Langfristig gesehen entspricht sie aber in etwa dem Durchschnitt der Jahre seit 2000. Die Jahre 2020 und 2021 wurden dabei ausgeklammert, da in diesen beiden Pandemie-Jahren die Sparquote mit durchschnittlich 15,1 Prozent wesentlich höher lag.
Eine Sparquote von 10,3 Prozent bedeutet, dass die privaten Haushalte je 100 Euro verfügbarem Einkommen im Durchschnitt 10,30 Euro sparten. Monatlich entspricht dies einem Betrag von durchschnittlich knapp 270 Euro je Einwohnerin und Einwohner. Insgesamt belief sich das Sparvolumen in den ersten sechs Monaten nach Abzug von Abschreibungen beispielsweise auf Wohneigentum auf 134,6 Milliarden Euro.

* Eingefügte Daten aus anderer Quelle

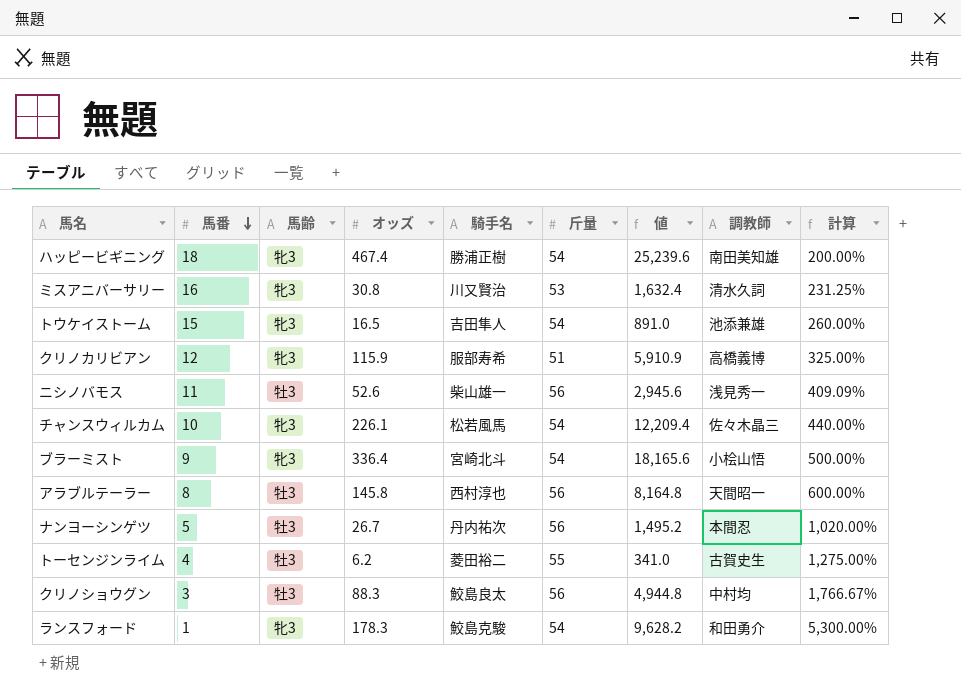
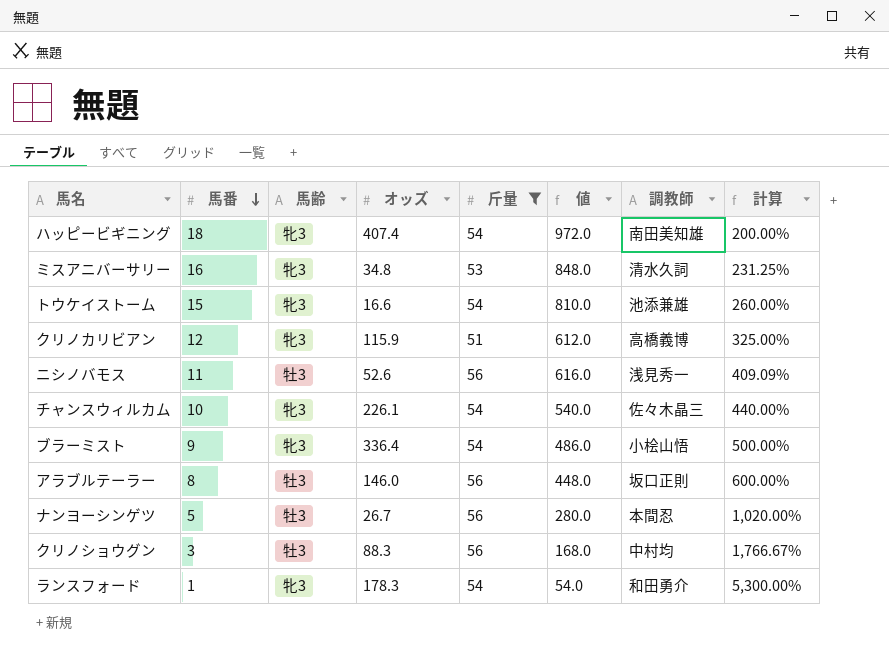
filter: none -> 斤量 != 55
column 騎手名 | position: 5 -> none
column 値 | formula: [オッズ] * [斤量] -> [馬番] * [斤量]
ハッピービギニング | オッズ: 467.4 -> 407.4
ミスアニバーサリー | オッズ: 30.8 -> 34.8
トウケイストーム | オッズ: 16.5 -> 16.6
アラブルテーラー | オッズ: 145.8 -> 146.0
アラブルテーラー | 調教師: 天間昭一 -> 坂口正則

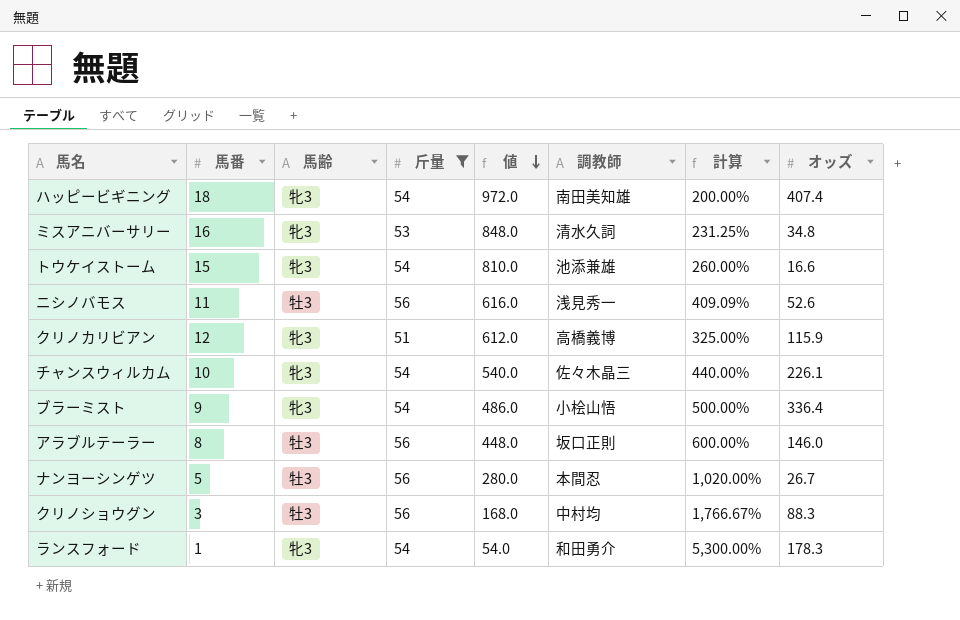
row order: 馬番 descending -> 値 descending
column オッズ | position: 4 -> 8

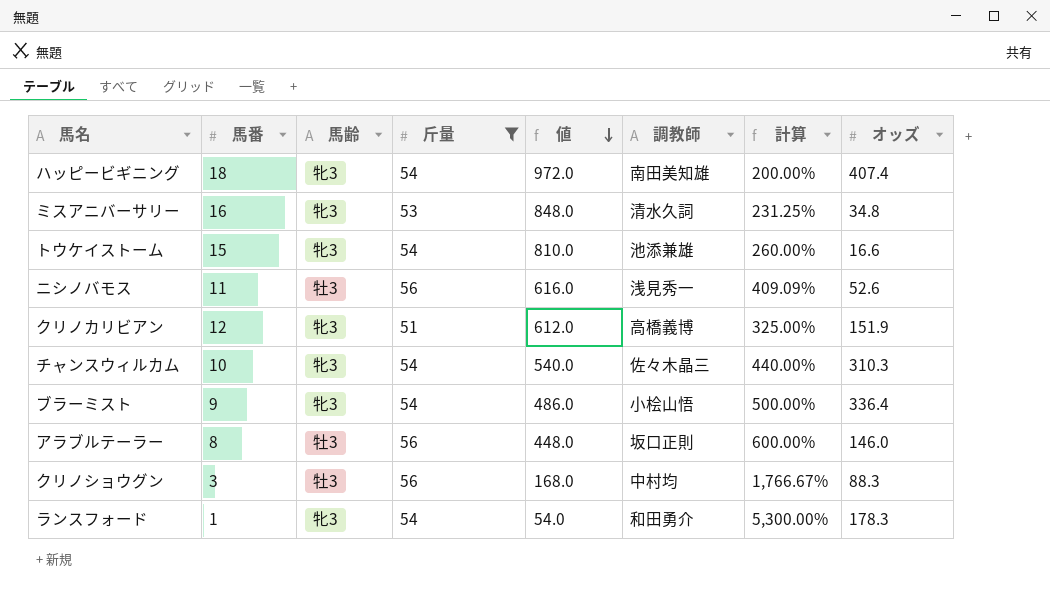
row ナンヨーシンゲツ: 5 | 牡3 | 56 | 280.0 | 本間忍 | 1,020.00% | 26.7 -> none
クリノカリビアン | オッズ: 115.9 -> 151.9
チャンスウィルカム | オッズ: 226.1 -> 310.3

Dieser Durchschnittswert lässt keine Rückschlüsse auf einzelne Haushalte zu. Abhängig von Einkommenshöhe, Lebenslage und Sparneigung gibt es laut Statistikbehörde sehr deutliche Unterschiede. Während einige Haushalte viel Geld auf die Seite legen können, bleibt bei anderen am Ende des Monats wenig oder nichts übrig.
Im internationalen Vergleich ist Deutschlands Bruttosparquote überdurchschnittlich hoch. Dabei wird die Sparquote vor Abzug von Abschreibungen privater Haushalte berücksichtigt. Diese lag für Deutschland im Jahr 2024 bei 20,0 Prozent. Die durchschnittliche Bruttosparquote der privaten Haushalte in der Europäischen Union lag im Vergleich dazu bei lediglich 14,6 Prozent.
Einen deutlich höheren Wert als Deutschland wies die Schweiz mit 26,1 Prozent aus. In den USA lag die Bruttosparquote laut OECD bei 10,8 Prozent und damit deutlich unter dem Niveau der meisten europäischen Länder.